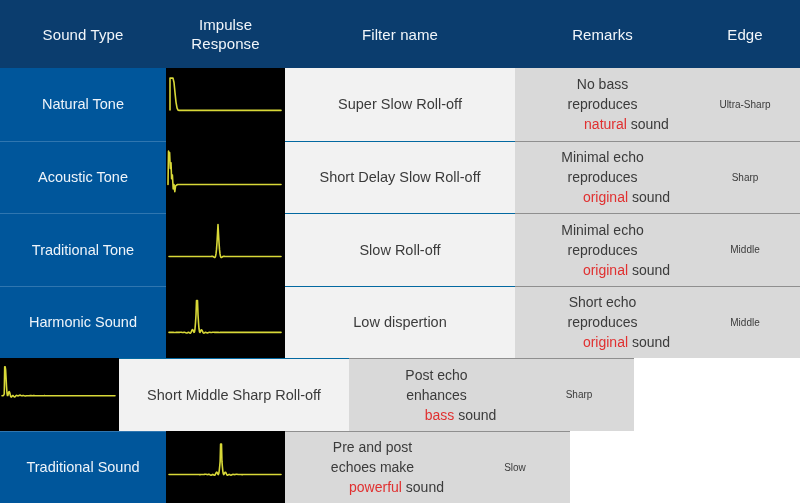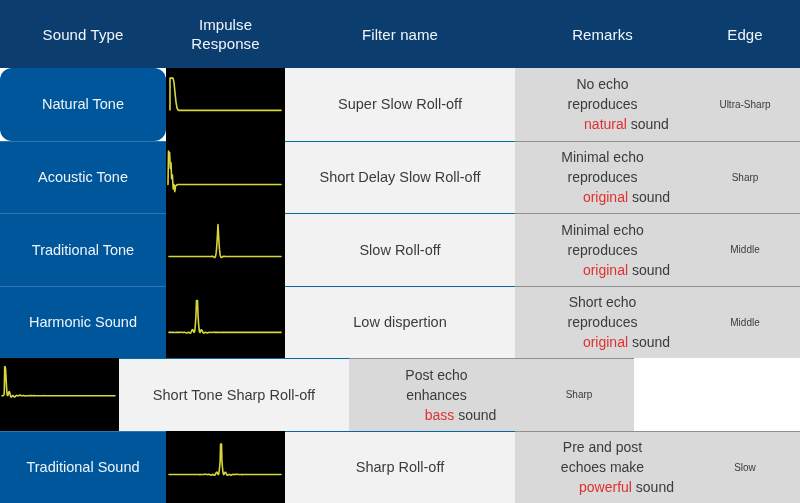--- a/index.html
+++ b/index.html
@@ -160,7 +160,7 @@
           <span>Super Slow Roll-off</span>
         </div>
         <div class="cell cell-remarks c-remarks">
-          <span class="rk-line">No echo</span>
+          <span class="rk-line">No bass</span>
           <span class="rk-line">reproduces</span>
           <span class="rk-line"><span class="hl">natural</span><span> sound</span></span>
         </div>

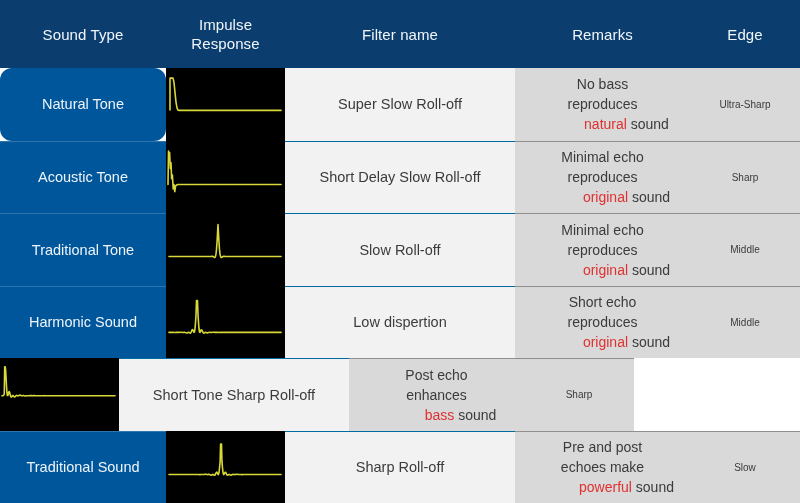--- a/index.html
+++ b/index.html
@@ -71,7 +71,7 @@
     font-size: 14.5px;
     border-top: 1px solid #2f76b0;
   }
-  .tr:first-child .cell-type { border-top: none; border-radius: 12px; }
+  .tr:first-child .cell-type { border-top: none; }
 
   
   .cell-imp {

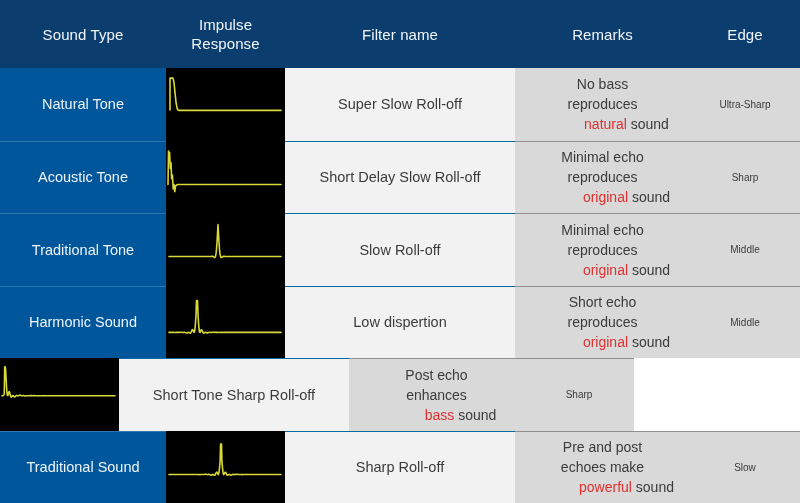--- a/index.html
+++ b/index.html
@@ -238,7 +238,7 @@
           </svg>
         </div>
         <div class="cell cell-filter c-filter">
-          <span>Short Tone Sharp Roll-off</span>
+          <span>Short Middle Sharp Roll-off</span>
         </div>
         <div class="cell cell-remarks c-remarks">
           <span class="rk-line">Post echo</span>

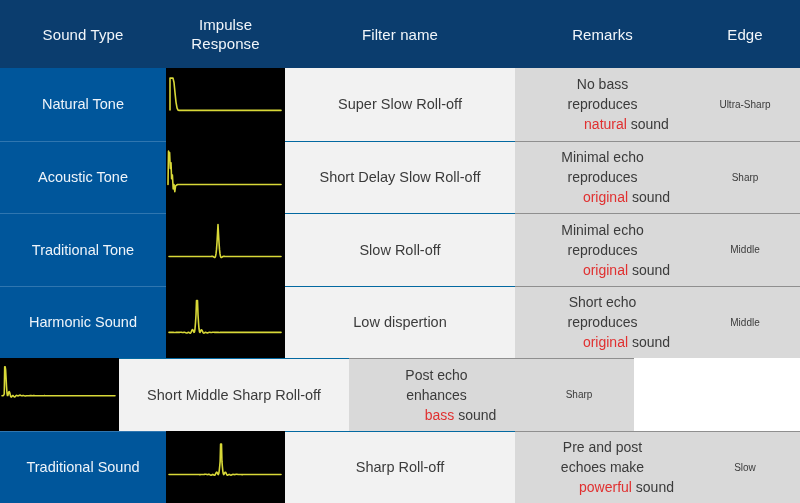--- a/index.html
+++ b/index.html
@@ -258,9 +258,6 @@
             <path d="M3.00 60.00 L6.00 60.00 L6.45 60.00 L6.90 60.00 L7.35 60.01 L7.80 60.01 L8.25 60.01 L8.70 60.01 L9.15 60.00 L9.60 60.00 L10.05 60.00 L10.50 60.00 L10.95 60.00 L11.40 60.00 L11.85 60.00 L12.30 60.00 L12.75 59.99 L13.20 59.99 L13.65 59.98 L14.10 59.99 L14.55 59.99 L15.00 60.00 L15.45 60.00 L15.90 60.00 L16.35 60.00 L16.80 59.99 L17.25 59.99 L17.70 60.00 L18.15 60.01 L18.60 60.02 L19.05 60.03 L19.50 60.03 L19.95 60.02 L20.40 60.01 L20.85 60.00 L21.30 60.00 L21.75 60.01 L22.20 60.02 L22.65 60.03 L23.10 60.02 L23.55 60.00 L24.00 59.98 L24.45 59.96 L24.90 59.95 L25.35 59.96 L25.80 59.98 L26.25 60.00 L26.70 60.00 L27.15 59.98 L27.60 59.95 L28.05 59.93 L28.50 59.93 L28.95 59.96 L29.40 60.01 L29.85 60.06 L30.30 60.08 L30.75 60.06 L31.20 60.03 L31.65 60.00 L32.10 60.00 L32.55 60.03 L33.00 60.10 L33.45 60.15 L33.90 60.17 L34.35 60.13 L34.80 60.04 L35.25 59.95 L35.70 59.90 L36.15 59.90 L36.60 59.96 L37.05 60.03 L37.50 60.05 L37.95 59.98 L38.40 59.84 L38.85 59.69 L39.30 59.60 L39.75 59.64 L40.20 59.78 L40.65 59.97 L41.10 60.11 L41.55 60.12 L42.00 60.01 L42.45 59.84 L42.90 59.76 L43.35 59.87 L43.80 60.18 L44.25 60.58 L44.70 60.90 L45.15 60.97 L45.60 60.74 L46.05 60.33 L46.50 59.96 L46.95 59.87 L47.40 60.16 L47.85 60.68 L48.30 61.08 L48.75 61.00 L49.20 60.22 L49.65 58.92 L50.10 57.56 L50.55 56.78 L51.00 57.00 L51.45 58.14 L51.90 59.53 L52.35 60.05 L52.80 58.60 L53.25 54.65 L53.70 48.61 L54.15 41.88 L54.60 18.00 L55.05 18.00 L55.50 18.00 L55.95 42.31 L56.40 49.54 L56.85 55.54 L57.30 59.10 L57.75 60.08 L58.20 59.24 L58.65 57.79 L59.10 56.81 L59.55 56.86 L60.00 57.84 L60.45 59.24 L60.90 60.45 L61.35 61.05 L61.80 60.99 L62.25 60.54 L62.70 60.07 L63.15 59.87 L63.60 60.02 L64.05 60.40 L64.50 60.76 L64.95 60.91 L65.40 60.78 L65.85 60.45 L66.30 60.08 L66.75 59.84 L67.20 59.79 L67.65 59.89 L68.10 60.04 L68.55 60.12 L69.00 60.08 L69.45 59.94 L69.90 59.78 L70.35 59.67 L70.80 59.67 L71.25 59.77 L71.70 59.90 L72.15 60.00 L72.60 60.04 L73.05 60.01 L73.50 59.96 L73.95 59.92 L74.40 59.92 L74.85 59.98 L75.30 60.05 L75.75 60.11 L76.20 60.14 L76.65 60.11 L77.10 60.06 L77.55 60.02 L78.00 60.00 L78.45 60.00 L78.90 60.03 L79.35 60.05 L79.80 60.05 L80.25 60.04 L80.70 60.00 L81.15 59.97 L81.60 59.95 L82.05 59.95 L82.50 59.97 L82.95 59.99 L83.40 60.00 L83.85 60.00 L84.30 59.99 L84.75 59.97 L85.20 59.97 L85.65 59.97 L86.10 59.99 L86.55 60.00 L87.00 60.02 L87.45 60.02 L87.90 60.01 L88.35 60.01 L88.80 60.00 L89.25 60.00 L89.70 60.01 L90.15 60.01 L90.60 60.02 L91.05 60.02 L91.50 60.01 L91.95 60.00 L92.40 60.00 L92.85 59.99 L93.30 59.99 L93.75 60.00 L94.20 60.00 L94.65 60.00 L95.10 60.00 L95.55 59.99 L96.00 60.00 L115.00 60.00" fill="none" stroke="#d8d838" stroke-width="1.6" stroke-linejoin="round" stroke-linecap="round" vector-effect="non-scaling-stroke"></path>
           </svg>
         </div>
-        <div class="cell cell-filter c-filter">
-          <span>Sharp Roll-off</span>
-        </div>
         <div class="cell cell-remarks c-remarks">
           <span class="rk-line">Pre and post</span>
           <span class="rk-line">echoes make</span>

--------------------------------------------------

Say how many lines in the listing above include "Sharp". Give nothing but the number.

3